**Directions for this task**
Your job is to report every line of the entries that has "Damen".

Itemized modification records
=====

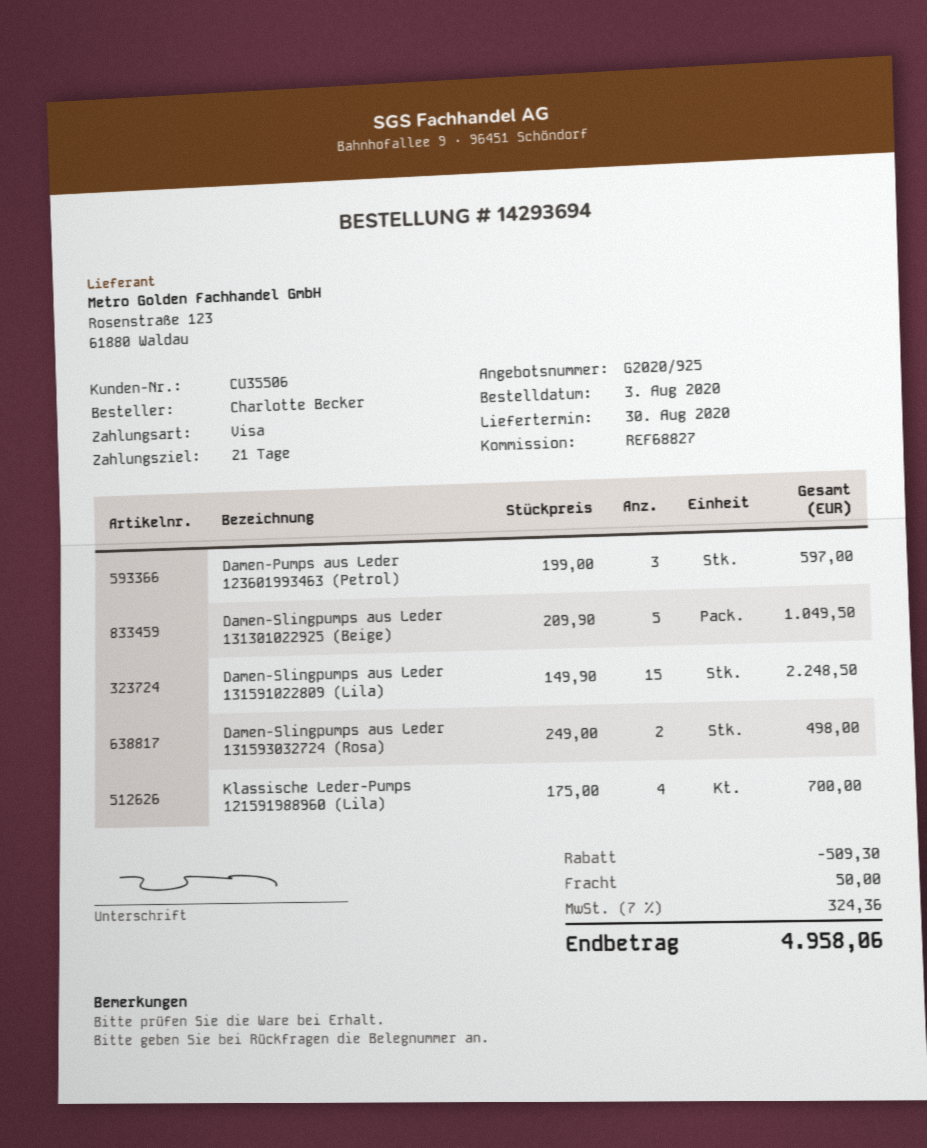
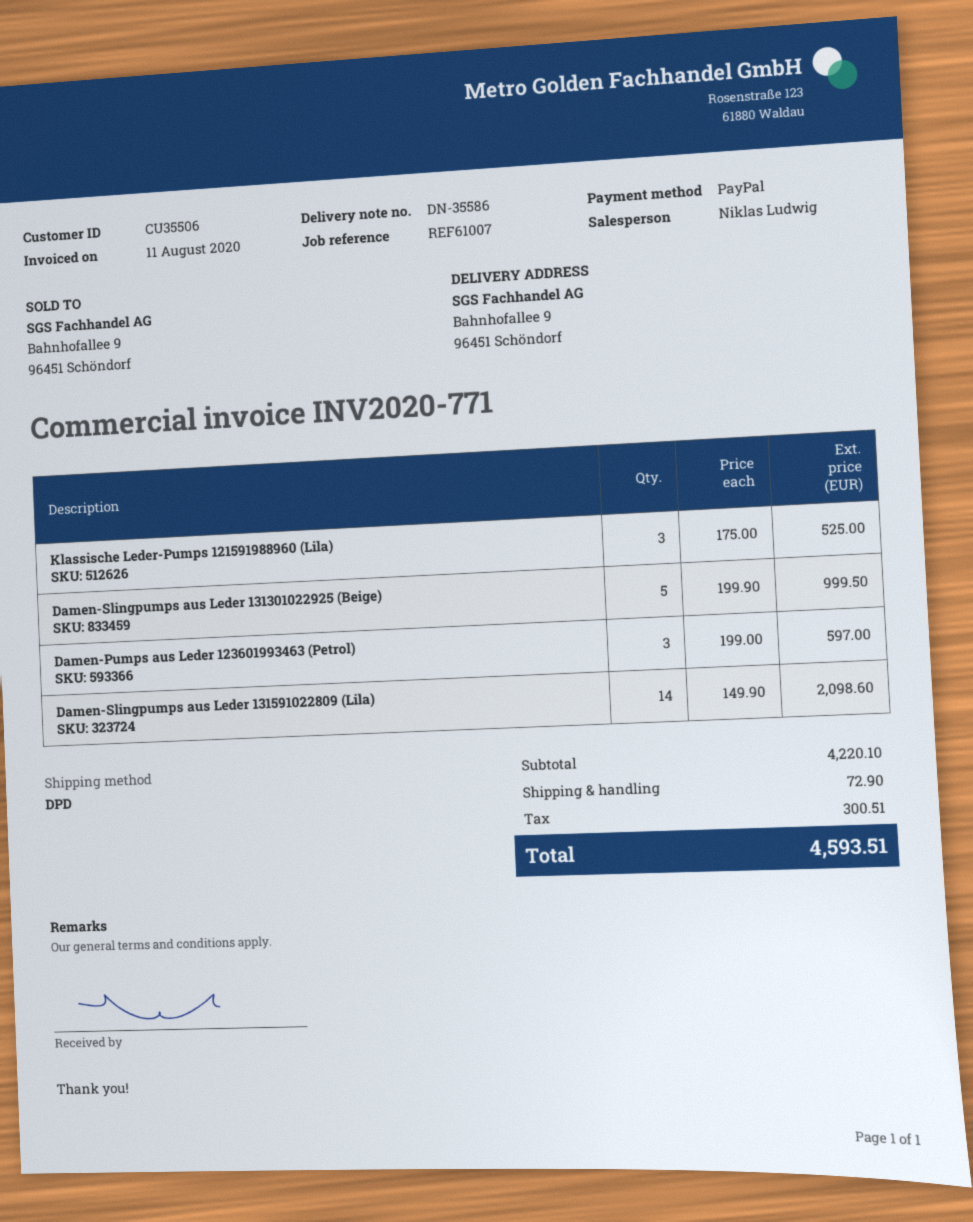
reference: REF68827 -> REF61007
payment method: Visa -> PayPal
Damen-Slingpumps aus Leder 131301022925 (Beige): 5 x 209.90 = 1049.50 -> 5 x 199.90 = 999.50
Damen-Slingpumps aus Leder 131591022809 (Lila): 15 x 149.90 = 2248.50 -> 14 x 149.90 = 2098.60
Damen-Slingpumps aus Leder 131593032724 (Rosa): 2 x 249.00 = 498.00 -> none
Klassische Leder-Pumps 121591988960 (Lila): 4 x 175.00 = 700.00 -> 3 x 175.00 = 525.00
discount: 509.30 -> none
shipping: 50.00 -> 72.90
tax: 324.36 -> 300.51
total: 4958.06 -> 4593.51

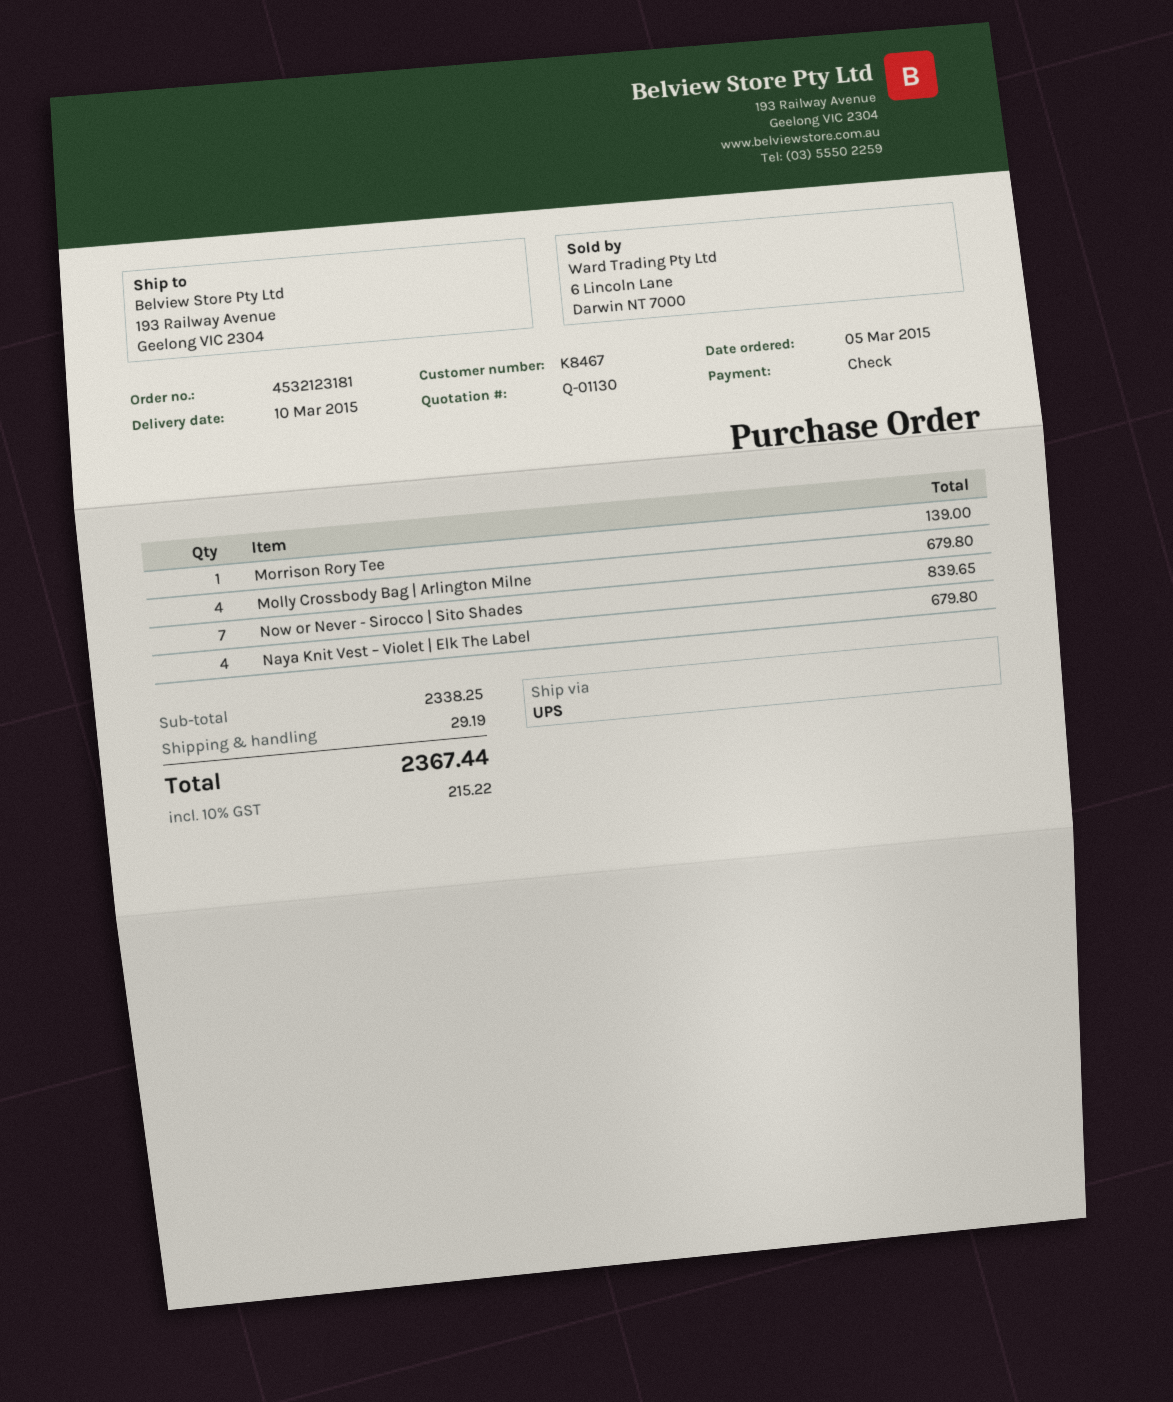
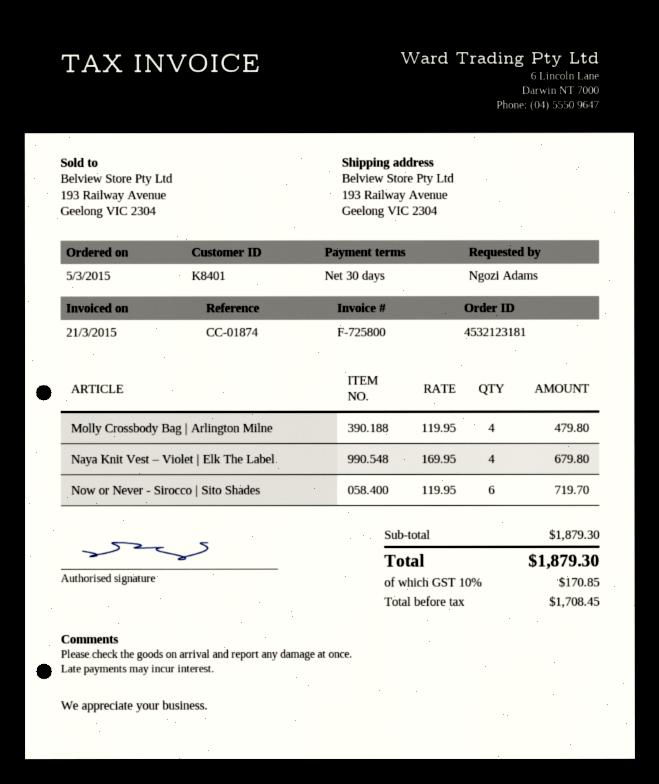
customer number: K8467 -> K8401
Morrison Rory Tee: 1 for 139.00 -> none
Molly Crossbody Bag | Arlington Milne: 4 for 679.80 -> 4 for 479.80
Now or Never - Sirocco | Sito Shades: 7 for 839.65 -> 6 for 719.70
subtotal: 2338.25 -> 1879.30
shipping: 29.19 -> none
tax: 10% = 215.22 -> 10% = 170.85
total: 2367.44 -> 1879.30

=====

**Expected answer**
Damen-Slingpumps aus Leder 131301022925 (Beige): 5 x 209.90 = 1049.50 -> 5 x 199.90 = 999.50
Damen-Slingpumps aus Leder 131591022809 (Lila): 15 x 149.90 = 2248.50 -> 14 x 149.90 = 2098.60
Damen-Slingpumps aus Leder 131593032724 (Rosa): 2 x 249.00 = 498.00 -> none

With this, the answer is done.